== TASK INPUT
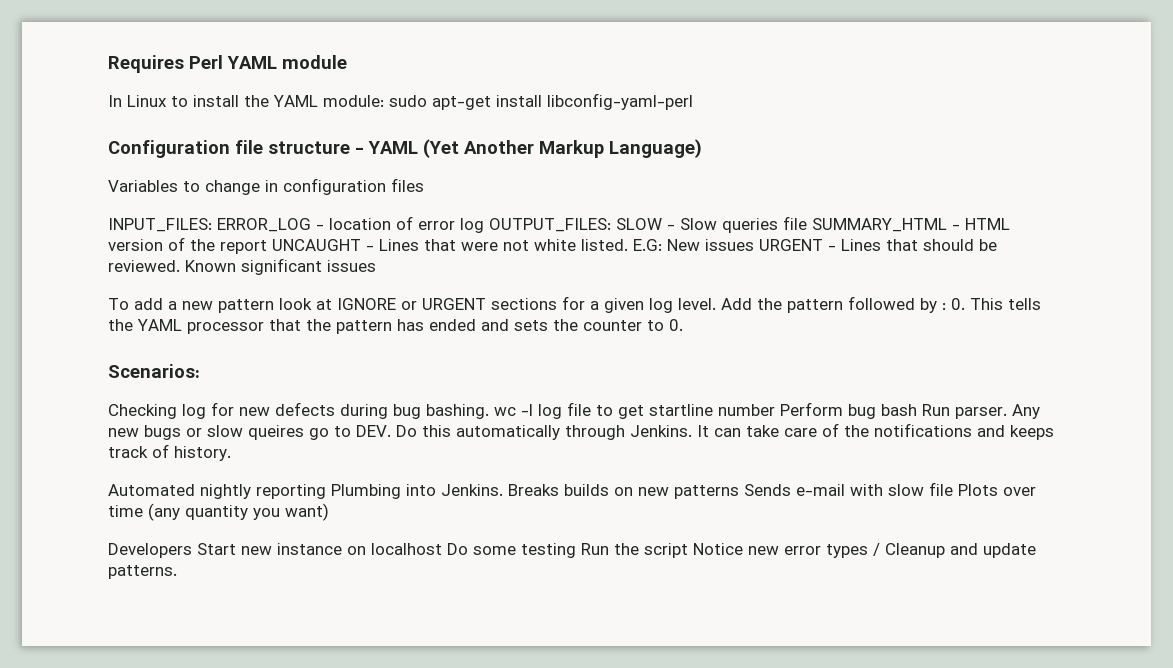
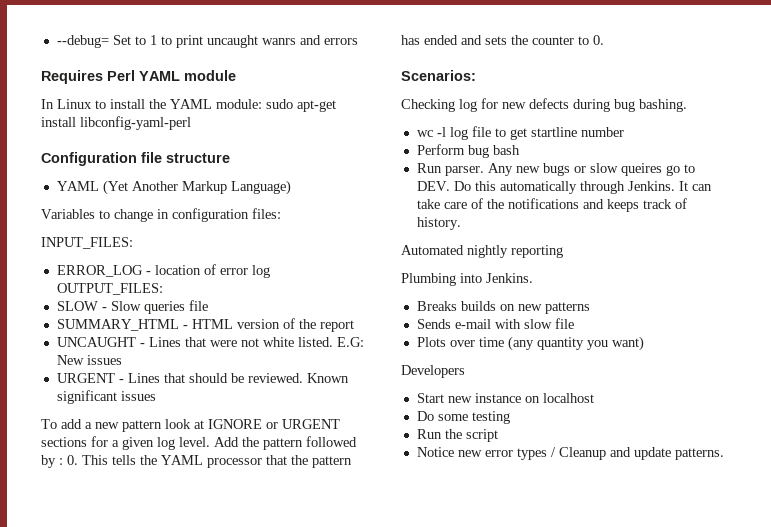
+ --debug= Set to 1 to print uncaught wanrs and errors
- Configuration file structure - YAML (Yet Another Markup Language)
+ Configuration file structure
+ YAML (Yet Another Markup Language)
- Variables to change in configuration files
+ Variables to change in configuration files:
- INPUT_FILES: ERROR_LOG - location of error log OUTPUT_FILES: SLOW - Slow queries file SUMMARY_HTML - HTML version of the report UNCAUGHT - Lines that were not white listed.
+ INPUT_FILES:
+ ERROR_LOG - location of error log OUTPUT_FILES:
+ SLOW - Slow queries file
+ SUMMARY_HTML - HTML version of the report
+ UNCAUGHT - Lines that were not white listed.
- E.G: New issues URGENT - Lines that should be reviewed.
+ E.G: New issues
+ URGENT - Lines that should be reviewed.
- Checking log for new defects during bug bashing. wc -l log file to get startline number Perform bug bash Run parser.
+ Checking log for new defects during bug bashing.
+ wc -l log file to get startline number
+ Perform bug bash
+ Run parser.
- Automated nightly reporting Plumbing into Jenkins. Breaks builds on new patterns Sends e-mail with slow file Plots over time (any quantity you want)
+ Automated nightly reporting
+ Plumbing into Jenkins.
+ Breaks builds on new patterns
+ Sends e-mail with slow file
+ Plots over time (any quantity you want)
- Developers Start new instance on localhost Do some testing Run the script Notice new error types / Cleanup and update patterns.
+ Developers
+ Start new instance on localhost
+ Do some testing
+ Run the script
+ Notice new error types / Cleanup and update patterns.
====
*WORK ORDER*
Report each line in the data that holds the word "quantity".

*FINAL ANSWER*
- Automated nightly reporting Plumbing into Jenkins. Breaks builds on new patterns Sends e-mail with slow file Plots over time (any quantity you want)
+ Plots over time (any quantity you want)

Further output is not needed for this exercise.